En véhicule de police
Sur place, la police a elle-même tenté de faire venir une ambulance. Selon les médecins, le gréviste a finalement été conduit dans un véhicule de police, à bord duquel est également monté un membre de l'équipe médicale. Du côté du service d'aide médicale urgente, on explique qu'il y a eu effectivement un refus d'envoi d'ambulance car on pensait qu'une ambulance de la Croix-Rouge était affectée en permanence sur place à un poste médical avancé, rue Royale.

Les téléphonistes du service 100 auraient appliqué les instructions de l'Inspecteur d'hygiène provincial. Selon l'équipe médicale qui suit les grévistes, il n'y a pas de poste avancé à la rue Royale et aucune ambulance n'est affectée aux grévistes de la faim.
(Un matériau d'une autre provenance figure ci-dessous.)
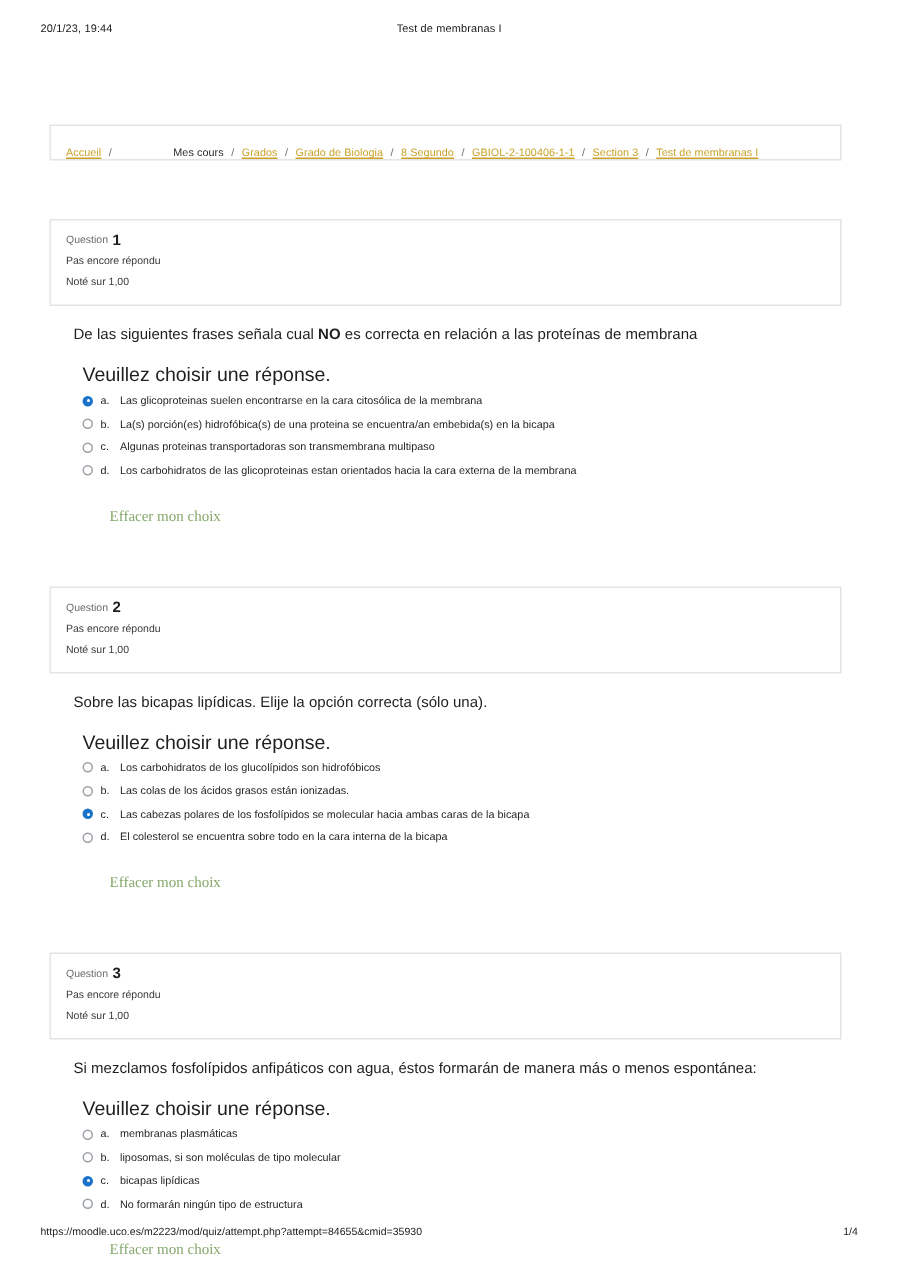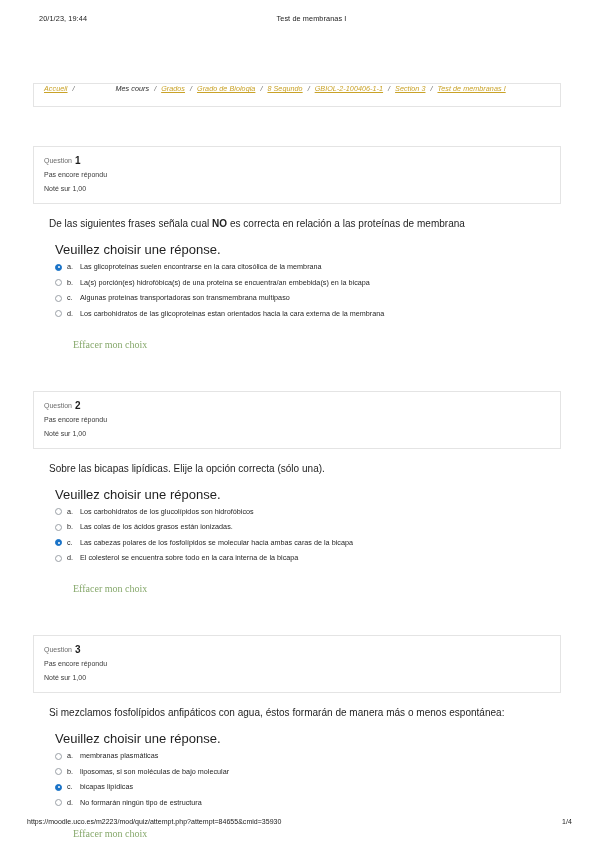--- a/index.html
+++ b/index.html
@@ -21,7 +21,7 @@
   .print-header {
     position: absolute;
     top: 14px;
-    left: 12px;
+    left: 0;
     width: 540px;
     height: 14px;
     font-size: 7.3px;

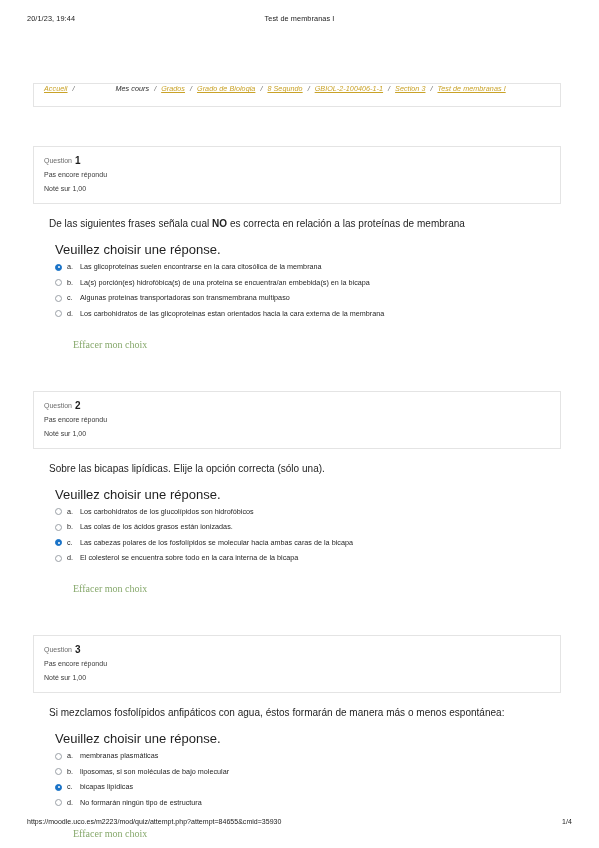--- a/index.html
+++ b/index.html
@@ -57,9 +57,8 @@
     background: #ffffff;
     height: 24px;
     display: flex;
-    align-items: flex-start;
+    align-items: flex-end;
     padding: 0 10px;
-    font-style: italic;
   }
   .breadcrumb {
     display: flex;

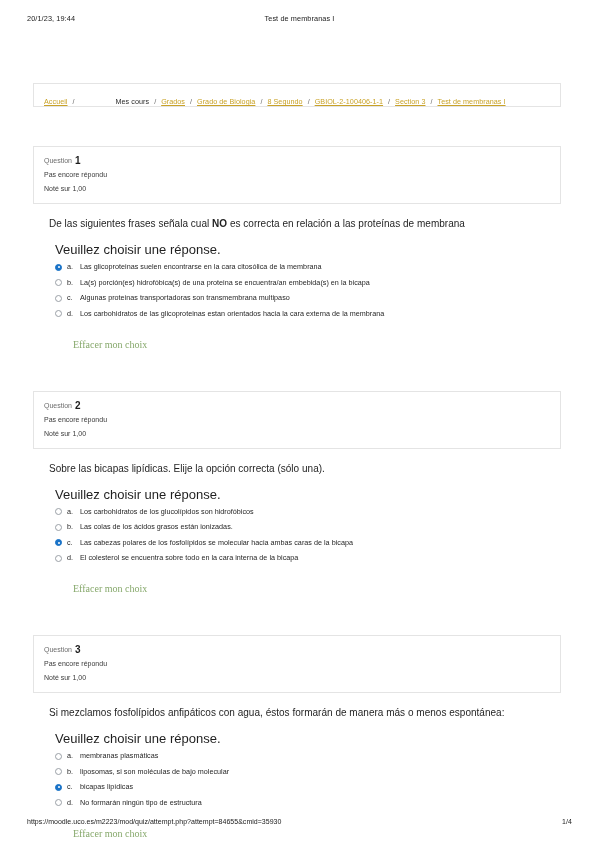--- a/index.html
+++ b/index.html
@@ -333,7 +333,7 @@
             <div class="answer-row">
               <span class="radio"></span>
               <span class="ans-letter">b.</span>
-              <span class="ans-text">liposomas, si son moléculas de bajo molecular</span>
+              <span class="ans-text">liposomas, si son moléculas de tipo molecular</span>
             </div>
             <div class="answer-row">
               <span class="radio checked"></span>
Les médecins précisent qu'ils bénéficient, il est vrai, de l'aide de bénévoles de la Croix-Rouge et que certains grévistes ont été conduits à l'hôpital dans des ambulances de la Croix-Rouge.

Choqués
D'après le service d'aide médicale, une ambulance aurait tout de même été finalement envoyée à la rue Royale. Le gréviste de la faim aurait été transbordé du véhicule de police vers cette ambulance pour être conduit à l'hôpital. Cette information est toutefois démentie par une femme médecin qui se trouvait sur place. L'équipe médicale chargée du suivi des grévistes s'est dite choquée par ce refus de prise en charge et n'exclut pas de déposer plainte pour non-assistance en personne en danger.

Les quatre médecins et les deux infirmières présents sur place mercredi ont effectué des prises de sang sur le dernier groupe de 120 grévistes de la faim qui ont entamé leur action depuis 35 jours. Les analyses sont réalisées gratuitement par des laboratoires bruxellois en attendant que l'aide médicale urgente s'organise. Les syndicats de la FGTB et de la CSC ont apporté mercredi un stock de médicaments pour une semaine.